A 79-year-old Japanese male presented with acute visual loss in the left eye. He had a 24-year history of Graves' disease and was taking methimazole. Best-corrected visual acuity was 0.8 in the right eye and light perception in the left eye, and relative afferent pupillary defect in the left eye was seen. Ocular movement was normal, and there were no findings explaining visual loss in intermediate optic media and fundus in the left eye. Contrast-enhanced magnetic resonance imaging demonstrated thickened dura mater. Tests for myeloperoxidase-antineutrophil cytoplasmic antibody, proteinuria, and hematuria were positive; pulmonary nodule lesions and a blood clot in the left lower leg were also found. After excluding the presence of diseases that could lead to hypertrophic pachymeningitis, we diagnosed optic neuropathy due to hypertrophic pachymeningitis with granulomatosis with polyangiitis-a subtype of antineutrophil cytoplasmic antibody-associated vasculitis. Since he had history of using methimazole, antineutrophil cytoplasmic antibody-associated vasculitis was considered as drug related. We started high-dosage steroid pulse therapy followed by 1 mg/kg body weight daily of oral prednisolone, and subsequently tapered. Methimazole was stopped. Best-corrected visual acuity recovered to 0.9, 2 weeks after starting treatment. Though myeloperoxidase-antineutrophil cytoplasmic antibody remained negative, the symptom relapsed 6 months after treatment initiation. We gave a second high-dose steroid pulse therapy followed by prednisolone tapered together with methotrexate. Remission remained, and using 4 mg/week methotrexate without prednisolone, myeloperoxidase-antineutrophil cytoplasmic antibody was kept within the normal limit until now, 4 years after onset.

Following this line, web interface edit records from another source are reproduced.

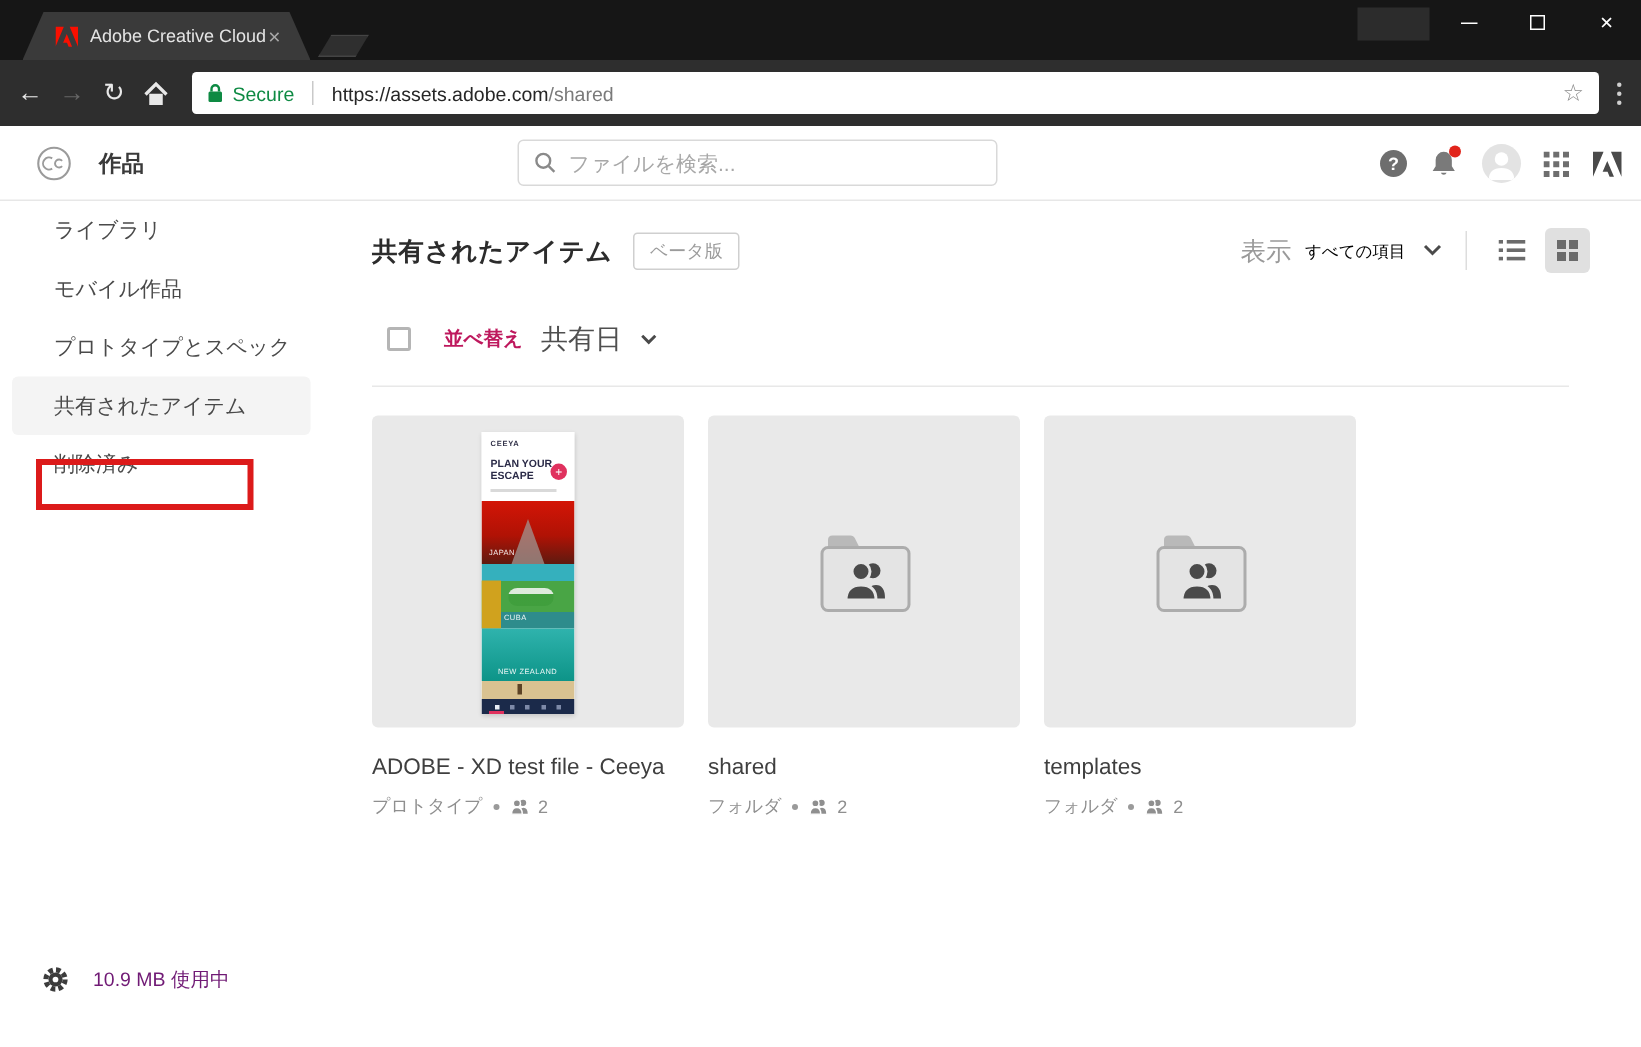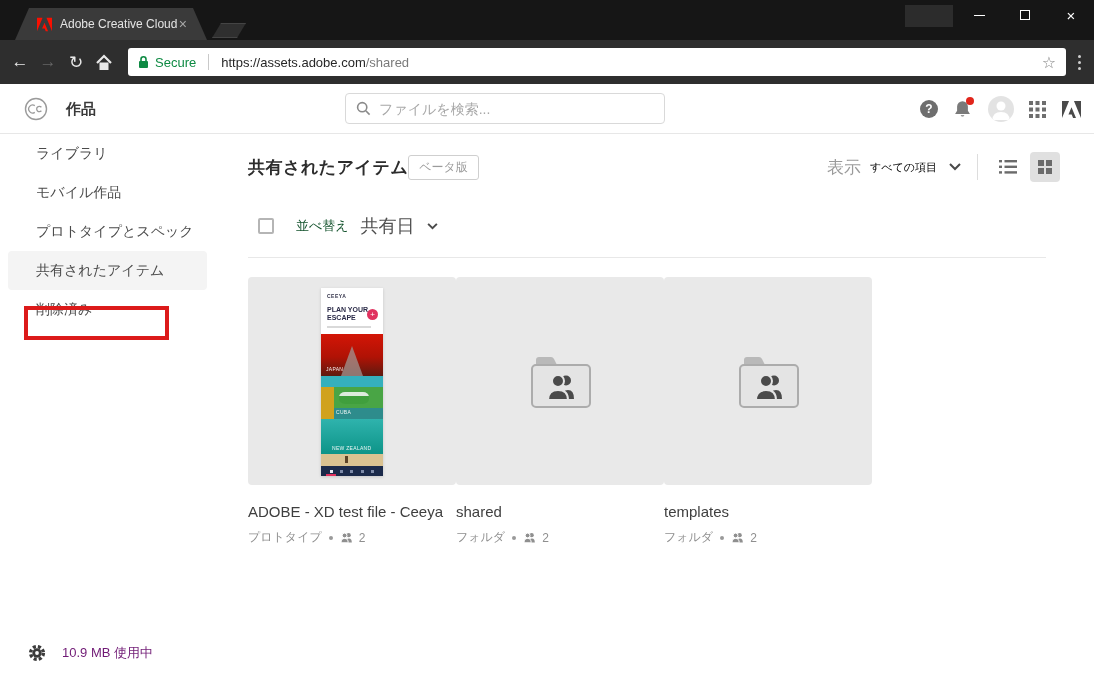--- a/index.html
+++ b/index.html
@@ -62,40 +62,40 @@
   .side-item.active { background:#f4f4f4; border-radius:4px; margin-left:8px; width:199px; padding-left:28px; }
   .red-annotation { position:absolute; left:24px; top:172px; width:145px; height:34px;
                     border:4px solid #dc1a1a; pointer-events:none; }
   .footer-storage { position:absolute; left:28px; bottom:36px; display:flex; align-items:center; gap:16px; }
   .storage-text { font-size:13px; color:#701a75; }
 
   
   .main { position:absolute; left:248px; top:134px; right:0; bottom:0; background:#fff; }
   .main-title-row { position:absolute; left:0; top:21px; display:flex; align-items:center; }
   .main-title { font-size:17px; font-weight:bold; color:#2c2c2c; letter-spacing:0.5px; }
-  .beta-badge { font-size:12px; color:#9b9b9b; border:1px solid #cfcfcf; border-radius:3px;
+  .beta-badge { margin-left:14px; font-size:12px; color:#9b9b9b; border:1px solid #cfcfcf; border-radius:3px;
                 padding:3px 10px; }
   .view-controls { position:absolute; right:34px; top:18px; display:flex; align-items:center; }
   .vc-label { font-size:17px; color:#9a9a9a; }
   .vc-value { font-size:11px; color:#000000; margin-left:9px; }
   .chev { margin-left:12px; }
   .vc-sep { width:1px; height:26px; background:#ddd; margin:0 16px; }
   .listview-btn { width:28px; height:28px; display:flex; align-items:center; justify-content:center; }
   .gridview-btn { width:30px; height:30px; background:#e0e0e0; border-radius:4px; margin-left:8px;
                   display:flex; align-items:center; justify-content:center; }
   .gridview-glyph { width:14px; height:14px; display:grid; grid-template-columns:6px 6px; grid-template-rows:6px 6px; gap:2px; }
   .gridview-glyph i { background:#6b6b6b; display:block; }
 
   .sort-row { position:absolute; left:10px; top:80px; display:flex; align-items:center; }
   .checkbox { width:16px; height:16px; border:2px solid #b5b5b5; border-radius:2px; }
-  .sort-label { margin-left:22px; font-size:13px; color:#14532d; }
+  .sort-label { margin-left:22px; font-size:13px; color:#be185d;font-weight:bold; }
   .sort-value { margin-left:12px; font-size:18px; color:#4f4f4f; }
   .rule { position:absolute; left:0; top:123px; right:48px; height:1px; background:#e8e8e8; }
 
-  .cards-row { position:absolute; left:0; top:143px; display:flex; }
+  .cards-row { position:absolute; left:0; top:143px; display:flex; gap:16px; }
   .card-col { width:208px; }
   .card { width:208px; height:208px; background:#e9e9e9; border-radius:4px; position:relative; cursor:pointer; }
   .card-title { margin-top:18px; font-size:15px; color:#3f3f3f; }
   .card-sub { margin-top:9px; display:flex; align-items:center; font-size:12px; color:#8f8f8f; }
   .sub-dot { width:4px; height:4px; border-radius:50%; background:#9a9a9a; margin:0 7px; }
   .sub-people { margin-right:5px; display:flex; }
 
   
   .thumb { position:absolute; left:73px; top:11px; width:62px; height:188px; background:#fff;
            box-shadow:0 1px 3px rgba(0,0,0,.15); overflow:hidden; display:flex; flex-direction:column; }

We present a case of optic neuropathy with hypertrophic pachymeningitis related to antineutrophil cytoplasmic antibody-associated vasculitis, which was suspected to be drug related. The patient had good visual recovery after quitting the drug and receiving immunosuppressive therapy with systemic steroids. Hypertrophic pachymeningitis with antineutrophil cytoplasmic antibody-associated vasculitis related to antithyroid drugs should be considered as a differential diagnosis for optic neuropathy in Graves' patients in whom optic nerve compression is not obvious.
在格雷夫斯病患者中,最常怀疑的视神经病变诊断是甲状腺相关眼病;然而,需要排除其他原因。我们报告了一例继发于伴有抗中性粒细胞胞质抗体血管炎的肥厚性硬脑膜炎的视神经病变,该病变被怀疑与抗甲状腺药物有关。

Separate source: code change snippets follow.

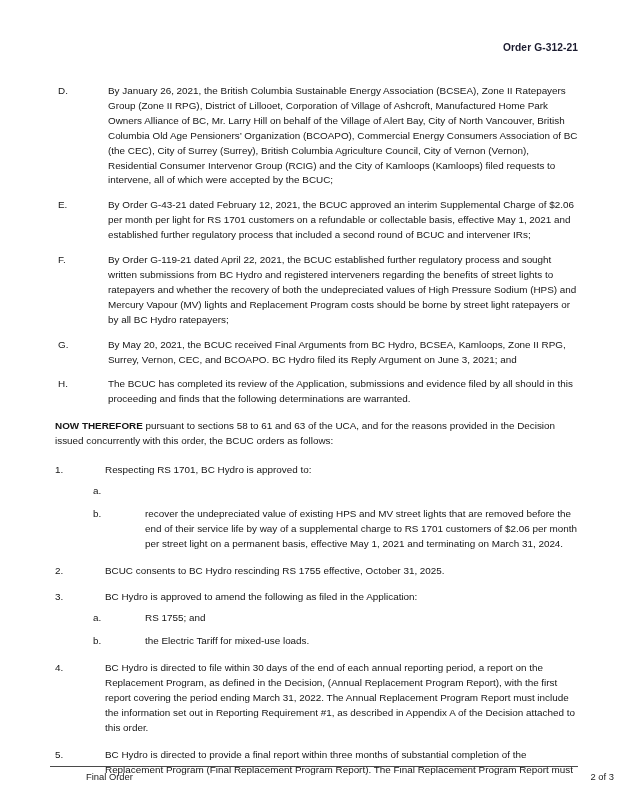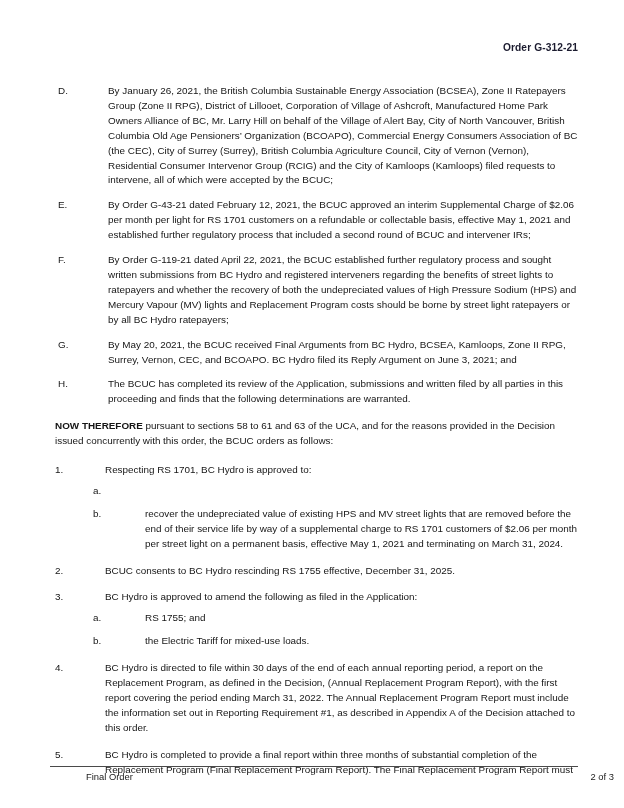--- a/index.html
+++ b/index.html
@@ -135,42 +135,42 @@
       <span class="body">By Order G-119-21 dated April 22, 2021, the BCUC established further regulatory process and sought written submissions from BC Hydro and registered interveners regarding the benefits of street lights to ratepayers and whether the recovery of both the undepreciated values of High Pressure Sodium (HPS) and Mercury Vapour (MV) lights and Replacement Program costs should be borne by street light ratepayers or by all BC Hydro ratepayers;</span>
     </div>
 
     <div class="blk lvl-letter">
       <span class="marker">G.</span>
       <span class="body">By May 20, 2021, the BCUC received Final Arguments from BC Hydro, BCSEA, Kamloops, Zone II RPG, Surrey, Vernon, CEC, and BCOAPO. BC Hydro filed its Reply Argument on June 3, 2021; and</span>
     </div>
 
     <div class="blk lvl-letter">
       <span class="marker">H.</span>
-      <span class="body">The BCUC has completed its review of the Application, submissions and written filed by all parties in this proceeding and finds that the following determinations are warranted.</span>
+      <span class="body">The BCUC has completed its review of the Application, submissions and evidence filed by all should in this proceeding and finds that the following determinations are warranted.</span>
     </div>
 
     <div class="blk lvl-plain gap-before" style="margin-bottom:14px;">
       <b>NOW THEREFORE</b><span> pursuant to sections 58 to 61 and 63 of the UCA, and for the reasons provided in the Decision issued concurrently with this order, the BCUC orders as follows:</span>
     </div>
 
     <div class="blk lvl-num tight">
       <span class="marker">1.</span>
       <span class="body">Respecting RS 1701, BC Hydro is approved to:</span>
     </div>
     <div class="blk lvl-sub">
       <span class="marker">a.</span>
     </div>
     <div class="blk lvl-sub" style="margin-bottom:12px;">
       <span class="marker">b.</span>
       <span class="body">recover the undepreciated value of existing HPS and MV street lights that are removed before the end of their service life by way of a supplemental charge to RS 1701 customers of $2.06 per month per street light on a permanent basis, effective May 1, 2021 and terminating on March 31, 2024.</span>
     </div>
 
     <div class="blk lvl-num" style="margin-bottom:12px;">
       <span class="marker">2.</span>
-      <span class="body">BCUC consents to BC Hydro rescinding RS 1755 effective, December 31, 2025.</span>
+      <span class="body">BCUC consents to BC Hydro rescinding RS 1755 effective, October 31, 2025.</span>
     </div>
 
     <div class="blk lvl-num tight">
       <span class="marker">3.</span>
       <span class="body">BC Hydro is approved to amend the following as filed in the Application:</span>
     </div>
     <div class="blk lvl-sub">
       <span class="marker">a.</span>
       <span class="body">RS 1755; and</span>
     </div>
@@ -179,21 +179,21 @@
       <span class="body">the Electric Tariff for mixed-use loads.</span>
     </div>
 
     <div class="blk lvl-num" style="margin-bottom:12px;">
       <span class="marker">4.</span>
       <span class="body">BC Hydro is directed to file within 30 days of the end of each annual reporting period, a report on the Replacement Program, as defined in the Decision, (Annual Replacement Program Report), with the first report covering the period ending March 31, 2022. The Annual Replacement Program Report must include the information set out in Reporting Requirement #1, as described in Appendix A of the Decision attached to this order.</span>
     </div>
 
     <div class="blk lvl-num">
       <span class="marker">5.</span>
-      <span class="body">BC Hydro is completed to provide a final report within three months of substantial completion of the Replacement Program (Final Replacement Program Report). The Final Replacement Program Report must</span>
+      <span class="body">BC Hydro is directed to provide a final report within three months of substantial completion of the Replacement Program (Final Replacement Program Report). The Final Replacement Program Report must</span>
     </div>
 
   </div>
 
   <div class="footer-rule"></div>
   <div class="footer">
     <span>Final Order</span>
     <span>2 of 3</span>
   </div>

一名 79 岁的日本男性左眼急性视力丧失。他患有格雷夫斯病 24 年,正在服用甲巯咪唑。右眼最佳矫正视力为 0.8,左眼光感,左眼相对传入瞳孔缺陷。眼球运动正常,左眼中间视神经和眼底未见解释视力丧失的发现。对比增强磁共振成像显示硬脑膜增厚。髓过氧化物酶-抗中性粒细胞胞质抗体、蛋白尿和血尿检测阳性;还发现肺部结节病变和左小腿血块。排除可能导致肥厚性硬脑膜炎的疾病后,我们诊断为伴有肉芽肿性多血管炎的肥厚性硬脑膜炎-抗中性粒细胞胞质抗体相关血管炎的视神经病变。由于他有使用甲巯咪唑的病史,因此考虑抗中性粒细胞胞质抗体相关血管炎与药物有关。我们开始大剂量类固醇脉冲治疗,随后每天口服 1mg/kg 体重的泼尼松龙,并逐渐减量。停用甲巯咪唑。开始治疗后 2 周,最佳矫正视力恢复至 0.9。虽然髓过氧化物酶-抗中性粒细胞胞质抗体仍为阴性,但治疗开始后 6 个月症状复发。我们给予第二次大剂量类固醇脉冲治疗,随后给予泼尼松龙减量联合甲氨蝶呤。缓解仍在继续,在没有泼尼松龙的情况下,每周使用 4mg 甲氨蝶呤,到现在,发病 4 年后,髓过氧化物酶-抗中性粒细胞胞质抗体仍在正常范围内。
我们报告了一例与抗中性粒细胞胞质抗体相关血管炎相关的伴有抗中性粒细胞胞质抗体相关血管炎的视神经病变,该病变被怀疑与药物有关。停药和接受全身类固醇免疫抑制治疗后,患者视力恢复良好。对于视神经压迫不明显的格雷夫斯病患者,如果怀疑为视神经病变,应考虑甲状腺相关药物引起的肥厚性硬脑膜炎伴抗中性粒细胞胞质抗体相关血管炎作为鉴别诊断。